-- Opening Marker --

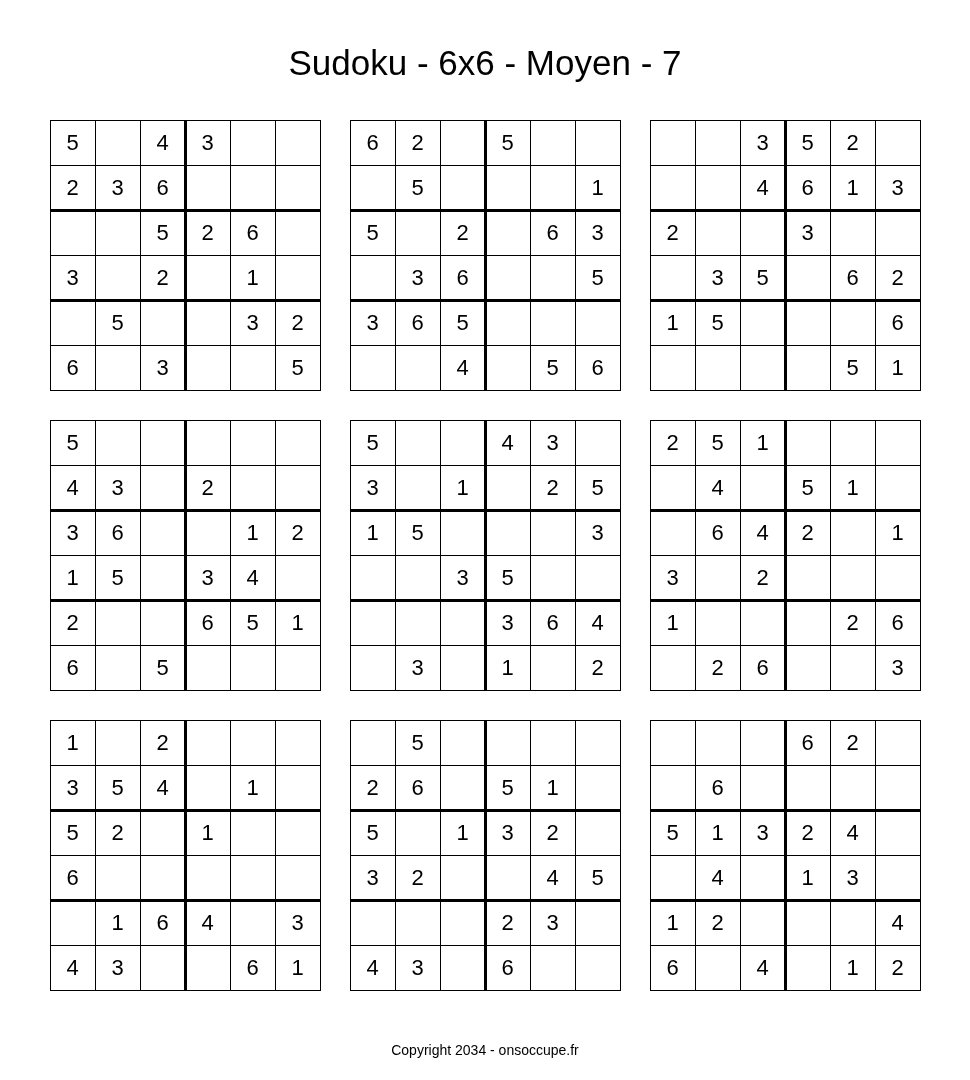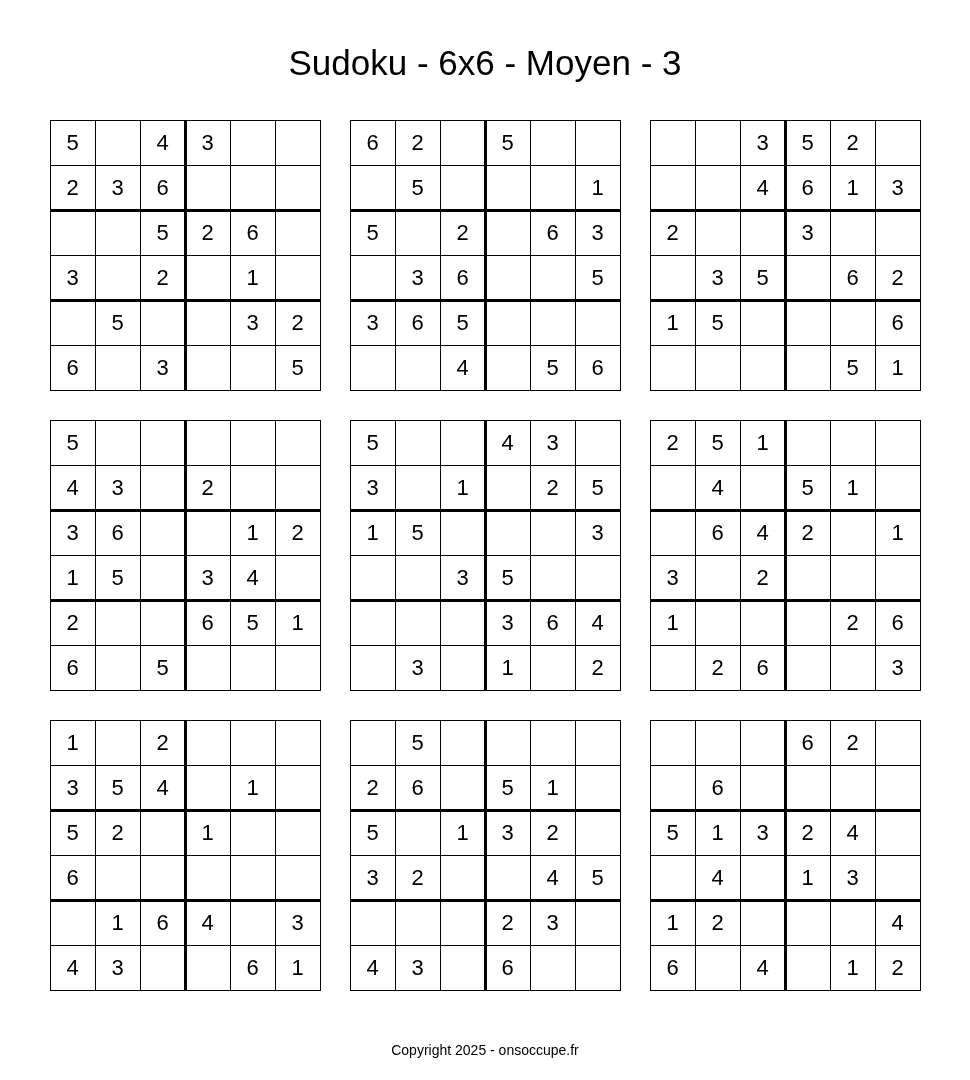--- a/index.html
+++ b/index.html
@@ -21,21 +21,21 @@
     }
     .hline, .vline { position: absolute; background: #000; }
     .footer {
       position: absolute; top: 1041px; left: 0; width: 970px; text-align: center;
       font-size: 14px; line-height: 18px; color: #000;
     }
   </style>
 </head>
 <body>
 
-<div class="title">Sudoku - 6x6 - Moyen - 3</div>
+<div class="title">Sudoku - 6x6 - Moyen - 7</div>
 
 <div id="grids">
     <div class="grid" style="left: 50px; top: 120px;">
       <div class="cell" style="left: 0px; top: 0px;">5</div>
       <div class="cell" style="left: 45px; top: 0px;"></div>
       <div class="cell" style="left: 90px; top: 0px;">4</div>
       <div class="cell" style="left: 135px; top: 0px;">3</div>
       <div class="cell" style="left: 180px; top: 0px;"></div>
       <div class="cell" style="left: 225px; top: 0px;"></div>
       <div class="cell" style="left: 0px; top: 45px;">2</div>
@@ -494,13 +494,13 @@
       <div class="vline" style="top: 0px; height: 271px; width: 1px; left: 0px;"></div>
       <div class="vline" style="top: 0px; height: 271px; width: 1px; left: 45px;"></div>
       <div class="vline" style="top: 0px; height: 271px; width: 1px; left: 90px;"></div>
       <div class="vline" style="top: 0px; height: 271px; width: 3px; left: 134px;"></div>
       <div class="vline" style="top: 0px; height: 271px; width: 1px; left: 180px;"></div>
       <div class="vline" style="top: 0px; height: 271px; width: 1px; left: 225px;"></div>
       <div class="vline" style="top: 0px; height: 271px; width: 1px; left: 270px;"></div>
     </div>
   </div>
 
-<div class="footer">Copyright 2025 - onsoccupe.fr</div>
+<div class="footer">Copyright 2034 - onsoccupe.fr</div>
 
 </body></html>

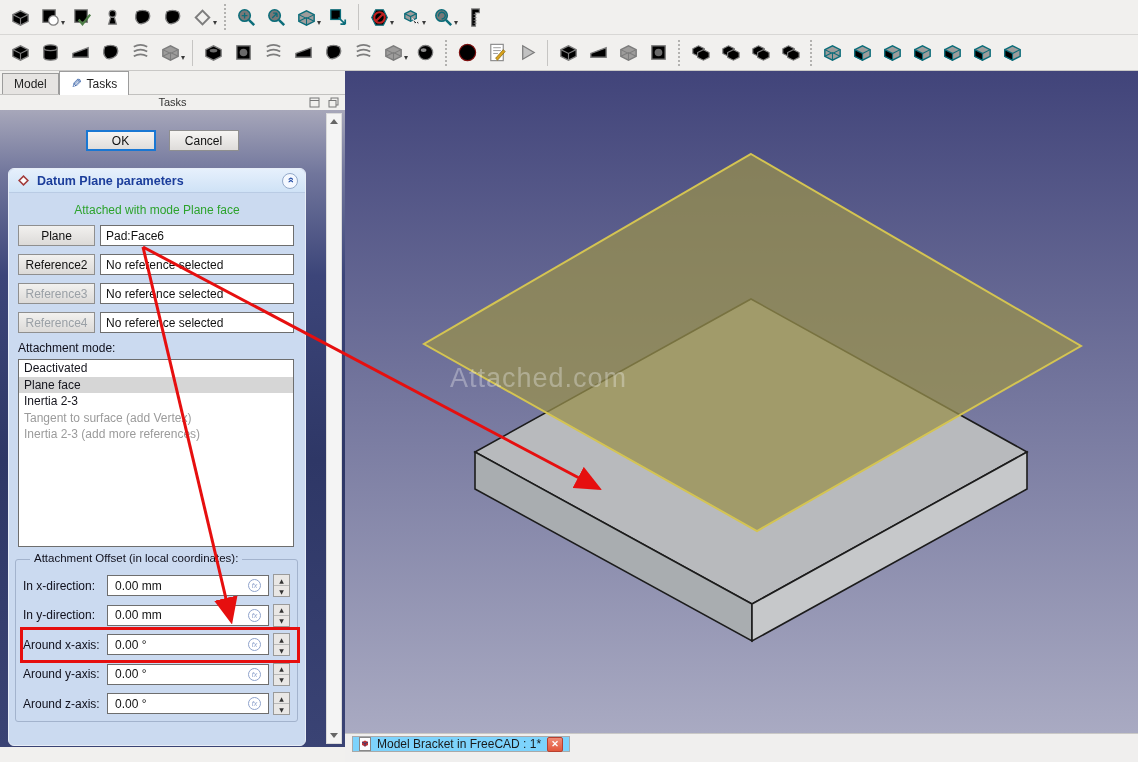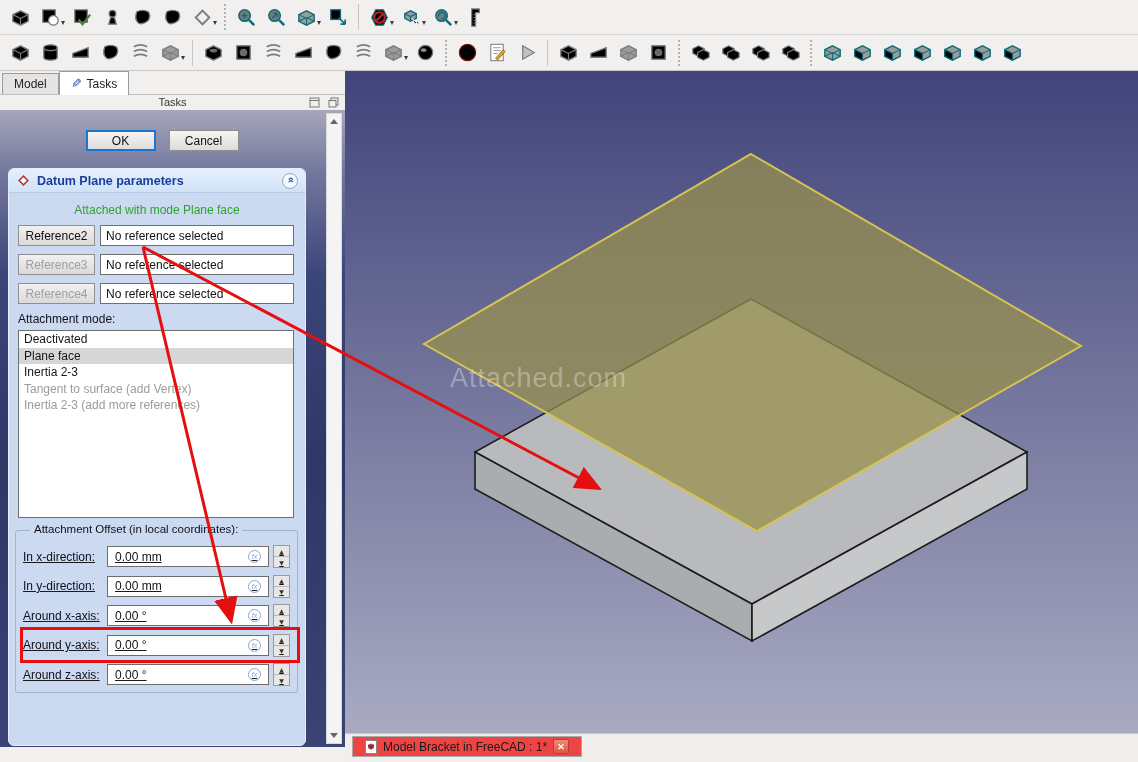--- a/index.html
+++ b/index.html
@@ -77,21 +77,21 @@
   .mode-list { margin:4px 11px 0 9px; height:188px; background:#fff; border:1px solid #6e6e6e;
                padding-top:0; overflow:hidden; }
   .mode-item { height:16.5px; line-height:16.5px; padding-left:5px; color:#16161e; }
   .mode-item.selected { background:#d6d6d6; font-weight:normal; }
   .mode-item.disabled { color:#9b9b9b; }
 
   .off-group { margin:12px 7px 0 6px; border:1px solid #a3b3cd; border-radius:3px;
                position:relative; padding:4px 5px 6px 5px; }
   .off-legend { position:absolute; top:-8px; left:14px; background:#cbdaf0; padding:0 4px;
                 color:#10101c; font-size:11.5px; }
-  .off-row { display:flex; align-items:center; margin:6.5px 2px 0 2px;text-decoration:underline; }
+  .off-row { display:flex; align-items:center; margin:6.5px 2px 0 2px; }
   .off-row:first-of-type { margin-top:10px; }
   .off-label { width:84px; color:#10101c; }
   .off-field { flex:1; height:21px; background:#fff; border:1px solid #6e6e6e;
                display:flex; align-items:center; padding:0 7px; color:#111; }
   .fx { width:13px; height:13px; border-radius:50%; border:1px solid #8fa3cc; color:#8fa3cc;
         font-size:7px; font-style:italic; display:flex; align-items:center; justify-content:center;
         margin-left:auto; flex:0 0 auto; }
   .spin { width:17px; height:23px; margin-left:4px; border:1px solid #9a9a9a; background:#efeeec;
           display:flex; flex-direction:column; flex:0 0 auto; }
   .spin .sb { flex:1; display:flex; align-items:center; justify-content:center;
@@ -101,22 +101,22 @@
   .red-box { position:absolute; left:20px; top:627px; width:280px; height:36px;
              border:3px solid #e60f0f; z-index:30; pointer-events:none; }
 
   
   .viewport { position:absolute; left:345px; top:71px; width:793px; height:662px; }
   .viewport svg { position:absolute; inset:0; }
   .watermark { position:absolute; left:105px; top:292px; font-size:27px; letter-spacing:1px;
                color:rgba(242,242,242,0.34); pointer-events:none; }
   .docbar { position:absolute; left:345px; top:733px; width:793px; height:29px;
             background:#f0efee; border-top:1px solid #c9c8c6; }
-  .doc-tab { position:absolute; left:7px; top:2px; height:21px; padding:0 12px;
-             background:#ef4444; border:1px solid #a9a9a9; display:flex; align-items:center; gap:6px; }
+  .doc-tab { position:absolute; left:7px; top:2px; height:16px; padding:0 6px;
+             background:#7dd3fc; border:1px solid #a9a9a9; display:flex; align-items:center; gap:6px; }
   .doc-close { width:16px; height:15px; background:linear-gradient(#ef8a74,#e2573c);
                border:1px solid #b8402f; border-radius:2px; color:#fff; font-size:9px; font-weight:bold;
                display:flex; align-items:center; justify-content:center; }
 
   .annot { position:absolute; inset:0; z-index:40; pointer-events:none; }
 </style>
 </head>
 <body>
 
 <svg width="0" height="0" style="position:absolute">
@@ -515,20 +515,24 @@
         <svg width="15" height="15" viewBox="0 0 24 24">
             <rect x="7" y="7" width="10" height="10" transform="rotate(45 12 12)" fill="#fdfdfd" stroke="#a23a3a" stroke-width="2.4"></rect>
           </svg>
         <span class="dbox-title">Datum Plane parameters</span>
         <div class="collapse-btn">
             <span>»</span>
           </div>
       </div>
       <div class="status-green">Attached with mode Plane face</div>
       <div class="ref-rows" id="refRows">
+          <div class="ref-row">
+            <div class="ref-btn">Plane</div>
+            <div class="fieldbox">Pad:Face6</div>
+          </div>
           <div class="ref-row">
             <div class="ref-btn">Reference2</div>
             <div class="fieldbox">No reference selected</div>
           </div>
           <div class="ref-row">
             <div class="ref-btn disabled">Reference3</div>
             <div class="fieldbox">No reference selected</div>
           </div>
           <div class="ref-row">
             <div class="ref-btn disabled">Reference4</div>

-- Closing Marker --

▶ What you need to do:
Copy exactly the stretch of data above from the line with "flex:1; display:flex; align-items:center;" through the line with "height:21px; padding:0 12px;", and omit all other lines.

▶ The completed task:
   .spin .sb { flex:1; display:flex; align-items:center; justify-content:center;
@@ -101,22 +101,22 @@
   .red-box { position:absolute; left:20px; top:627px; width:280px; height:36px;
              border:3px solid #e60f0f; z-index:30; pointer-events:none; }
 
   
   .viewport { position:absolute; left:345px; top:71px; width:793px; height:662px; }
   .viewport svg { position:absolute; inset:0; }
   .watermark { position:absolute; left:105px; top:292px; font-size:27px; letter-spacing:1px;
                color:rgba(242,242,242,0.34); pointer-events:none; }
   .docbar { position:absolute; left:345px; top:733px; width:793px; height:29px;
             background:#f0efee; border-top:1px solid #c9c8c6; }
-  .doc-tab { position:absolute; left:7px; top:2px; height:21px; padding:0 12px;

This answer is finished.